Andrea Buzzi -  ISAC-CNR, Bologna

Le basi teoriche della previsione meteorologica numerica, poste nei primi decenni del secolo XX, hanno condotto alla formulazione di modelli numerici, operanti fin dall'avvento dei primi calcolatori alla fine degli anni '40.  L'evoluzione dei modelli è in seguito continuata di pari passo con l'incremento della potenza di calcolo, cresciuta di oltre 100.000 volte negli ultimi 30 anni. Non solo è aumentata la risoluzione spaziale dei modelli, sia globali che ad area limitata, ma sono stati fatti molti progressi nelle tecniche di integrazione numerica, sia in termini di efficienza che di precisione. Sono inoltre soprattutto migliorati gli schemi descrittivi dei diversi processi fisici che influenzano l'evoluzione del sistema atmosferico, includendo non solo l'atmosfera ma anche il suolo e l'oceano, e considerando che i processi non risolti esplicitamente richiedono schemi di "parametrizzazione" alquanto complessi.
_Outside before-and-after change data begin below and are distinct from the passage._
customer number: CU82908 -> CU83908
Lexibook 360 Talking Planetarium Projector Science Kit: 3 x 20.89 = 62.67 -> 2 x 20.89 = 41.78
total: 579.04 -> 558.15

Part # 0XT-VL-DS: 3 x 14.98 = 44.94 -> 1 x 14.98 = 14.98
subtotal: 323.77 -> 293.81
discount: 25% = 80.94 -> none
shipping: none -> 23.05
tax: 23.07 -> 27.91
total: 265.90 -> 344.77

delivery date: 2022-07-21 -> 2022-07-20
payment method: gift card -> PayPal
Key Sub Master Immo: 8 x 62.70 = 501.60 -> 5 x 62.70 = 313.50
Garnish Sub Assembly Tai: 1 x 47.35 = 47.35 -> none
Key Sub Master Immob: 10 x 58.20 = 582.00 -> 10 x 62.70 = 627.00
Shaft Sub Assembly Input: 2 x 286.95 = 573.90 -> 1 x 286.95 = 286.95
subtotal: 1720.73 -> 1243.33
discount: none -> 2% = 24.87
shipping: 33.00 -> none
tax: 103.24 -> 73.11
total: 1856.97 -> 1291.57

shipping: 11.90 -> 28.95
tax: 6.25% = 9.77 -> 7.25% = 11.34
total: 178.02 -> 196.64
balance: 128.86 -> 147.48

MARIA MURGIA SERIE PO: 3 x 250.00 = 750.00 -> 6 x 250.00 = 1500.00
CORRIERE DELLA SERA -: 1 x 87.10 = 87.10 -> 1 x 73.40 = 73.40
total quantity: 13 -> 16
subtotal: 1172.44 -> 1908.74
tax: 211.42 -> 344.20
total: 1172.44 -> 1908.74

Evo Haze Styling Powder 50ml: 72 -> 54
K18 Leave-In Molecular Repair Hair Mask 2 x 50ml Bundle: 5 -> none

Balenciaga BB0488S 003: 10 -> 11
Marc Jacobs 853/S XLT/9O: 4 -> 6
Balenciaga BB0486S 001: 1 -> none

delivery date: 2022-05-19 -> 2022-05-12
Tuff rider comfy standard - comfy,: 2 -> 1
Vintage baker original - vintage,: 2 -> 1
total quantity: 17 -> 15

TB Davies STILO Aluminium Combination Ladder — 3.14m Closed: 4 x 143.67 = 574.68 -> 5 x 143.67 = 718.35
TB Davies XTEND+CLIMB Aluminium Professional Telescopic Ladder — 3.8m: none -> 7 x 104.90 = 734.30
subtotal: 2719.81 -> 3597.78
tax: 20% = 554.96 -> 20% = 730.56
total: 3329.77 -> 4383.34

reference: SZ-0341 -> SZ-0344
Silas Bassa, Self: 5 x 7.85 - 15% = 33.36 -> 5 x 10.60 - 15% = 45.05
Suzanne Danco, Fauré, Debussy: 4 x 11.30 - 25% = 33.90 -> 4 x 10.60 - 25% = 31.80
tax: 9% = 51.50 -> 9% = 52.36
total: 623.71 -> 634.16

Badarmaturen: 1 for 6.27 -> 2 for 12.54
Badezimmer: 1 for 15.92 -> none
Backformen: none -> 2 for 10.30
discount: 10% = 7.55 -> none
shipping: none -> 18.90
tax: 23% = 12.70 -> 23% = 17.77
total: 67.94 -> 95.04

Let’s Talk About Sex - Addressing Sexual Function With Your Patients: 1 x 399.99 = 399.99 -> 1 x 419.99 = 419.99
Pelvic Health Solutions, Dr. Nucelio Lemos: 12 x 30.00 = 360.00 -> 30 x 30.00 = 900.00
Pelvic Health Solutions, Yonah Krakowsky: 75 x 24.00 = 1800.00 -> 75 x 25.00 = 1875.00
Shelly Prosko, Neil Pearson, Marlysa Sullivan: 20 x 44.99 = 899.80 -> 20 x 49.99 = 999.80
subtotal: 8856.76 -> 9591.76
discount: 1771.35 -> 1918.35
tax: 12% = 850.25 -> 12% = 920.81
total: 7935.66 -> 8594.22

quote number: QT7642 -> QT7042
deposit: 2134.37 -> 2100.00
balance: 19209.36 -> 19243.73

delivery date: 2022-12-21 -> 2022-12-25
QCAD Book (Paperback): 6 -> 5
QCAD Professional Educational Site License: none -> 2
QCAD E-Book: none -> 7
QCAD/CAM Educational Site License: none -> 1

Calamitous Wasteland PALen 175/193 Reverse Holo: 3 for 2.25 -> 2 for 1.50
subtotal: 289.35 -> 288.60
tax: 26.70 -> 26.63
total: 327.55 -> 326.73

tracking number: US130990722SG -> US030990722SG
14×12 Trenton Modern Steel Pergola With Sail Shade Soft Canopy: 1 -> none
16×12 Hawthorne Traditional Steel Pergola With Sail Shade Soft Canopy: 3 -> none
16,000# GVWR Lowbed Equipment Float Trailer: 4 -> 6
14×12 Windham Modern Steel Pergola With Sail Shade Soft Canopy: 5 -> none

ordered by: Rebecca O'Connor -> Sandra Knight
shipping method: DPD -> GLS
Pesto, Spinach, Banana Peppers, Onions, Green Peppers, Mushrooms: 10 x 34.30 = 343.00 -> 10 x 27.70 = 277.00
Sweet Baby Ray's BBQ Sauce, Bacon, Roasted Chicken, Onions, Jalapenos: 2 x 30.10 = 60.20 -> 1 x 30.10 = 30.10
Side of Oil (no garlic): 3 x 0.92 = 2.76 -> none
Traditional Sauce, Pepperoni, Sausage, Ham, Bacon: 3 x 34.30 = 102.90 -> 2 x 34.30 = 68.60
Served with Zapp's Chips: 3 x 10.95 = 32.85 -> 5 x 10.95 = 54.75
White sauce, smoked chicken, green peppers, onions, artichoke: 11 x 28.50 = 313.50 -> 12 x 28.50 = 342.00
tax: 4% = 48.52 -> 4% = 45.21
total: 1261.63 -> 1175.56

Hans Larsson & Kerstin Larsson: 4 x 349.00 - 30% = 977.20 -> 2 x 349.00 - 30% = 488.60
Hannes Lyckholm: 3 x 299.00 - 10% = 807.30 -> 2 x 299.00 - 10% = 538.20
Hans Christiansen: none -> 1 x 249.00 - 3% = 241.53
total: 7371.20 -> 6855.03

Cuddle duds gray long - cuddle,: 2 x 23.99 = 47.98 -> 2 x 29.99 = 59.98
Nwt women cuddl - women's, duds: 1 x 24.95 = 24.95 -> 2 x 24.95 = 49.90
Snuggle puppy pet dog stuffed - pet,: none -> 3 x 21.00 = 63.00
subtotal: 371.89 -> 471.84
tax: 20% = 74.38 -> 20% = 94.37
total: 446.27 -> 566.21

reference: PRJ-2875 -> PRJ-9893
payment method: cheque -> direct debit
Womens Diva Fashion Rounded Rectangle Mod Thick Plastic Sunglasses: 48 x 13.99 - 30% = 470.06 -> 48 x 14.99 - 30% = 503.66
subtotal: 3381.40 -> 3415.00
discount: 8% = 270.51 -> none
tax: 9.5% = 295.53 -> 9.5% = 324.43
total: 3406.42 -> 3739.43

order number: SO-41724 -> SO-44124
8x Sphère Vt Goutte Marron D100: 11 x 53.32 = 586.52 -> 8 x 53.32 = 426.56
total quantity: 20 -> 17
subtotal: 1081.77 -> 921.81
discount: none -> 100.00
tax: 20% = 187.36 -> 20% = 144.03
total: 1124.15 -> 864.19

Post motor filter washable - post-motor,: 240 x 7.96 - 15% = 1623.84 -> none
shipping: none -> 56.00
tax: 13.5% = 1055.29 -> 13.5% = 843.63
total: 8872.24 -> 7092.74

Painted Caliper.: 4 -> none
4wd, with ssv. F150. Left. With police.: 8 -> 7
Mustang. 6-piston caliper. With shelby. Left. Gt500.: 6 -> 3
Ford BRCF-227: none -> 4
La maggiore risoluzione spaziale, necessaria per descrivere e prevedere fenomeni meteorologici a mesoscala, si ottiene con modelli ad area limitata, che richiedono condizioni al contorno laterali fornite da modelli a scala più grande. Tali modelli operano attualmente a risoluzioni inferiori ai 10 km di passo di griglia. Vi sono inoltre modelli non idrostatici (in parte derivate dai cosiddetti "cloud model") che consentono risoluzioni inferiori al chilometro, risolvendo quindi esplicitamente la convezione umida. Anche se non è ancora possibile effettuare previsioni operative a tali risoluzioni, vi sono  esempi interessanti, in termini di predicibilità, di simulazioni esplicite della convezione.
La validazione dei modelli ad area limitata non è effettuata in maniera estesa e sistematica come avviene per i modelli globali.

Si descrivono brevemente i risultati di esperimenti di confronto tra diversi modelli, ottenuti a partire dalle stesse analisi iniziali, in episodi meteorologici di forte impatto. Si riportano inoltre alcuni risultati ottenuti di recente dal confronto sistematico dei numerosi modelli ad area limitata, idrostatici e non, operanti durante la campagna osservativa del Mesoscale Alpine Programme (MAP), per quanto concerne in particolare la previsione dei campi di precipitazione.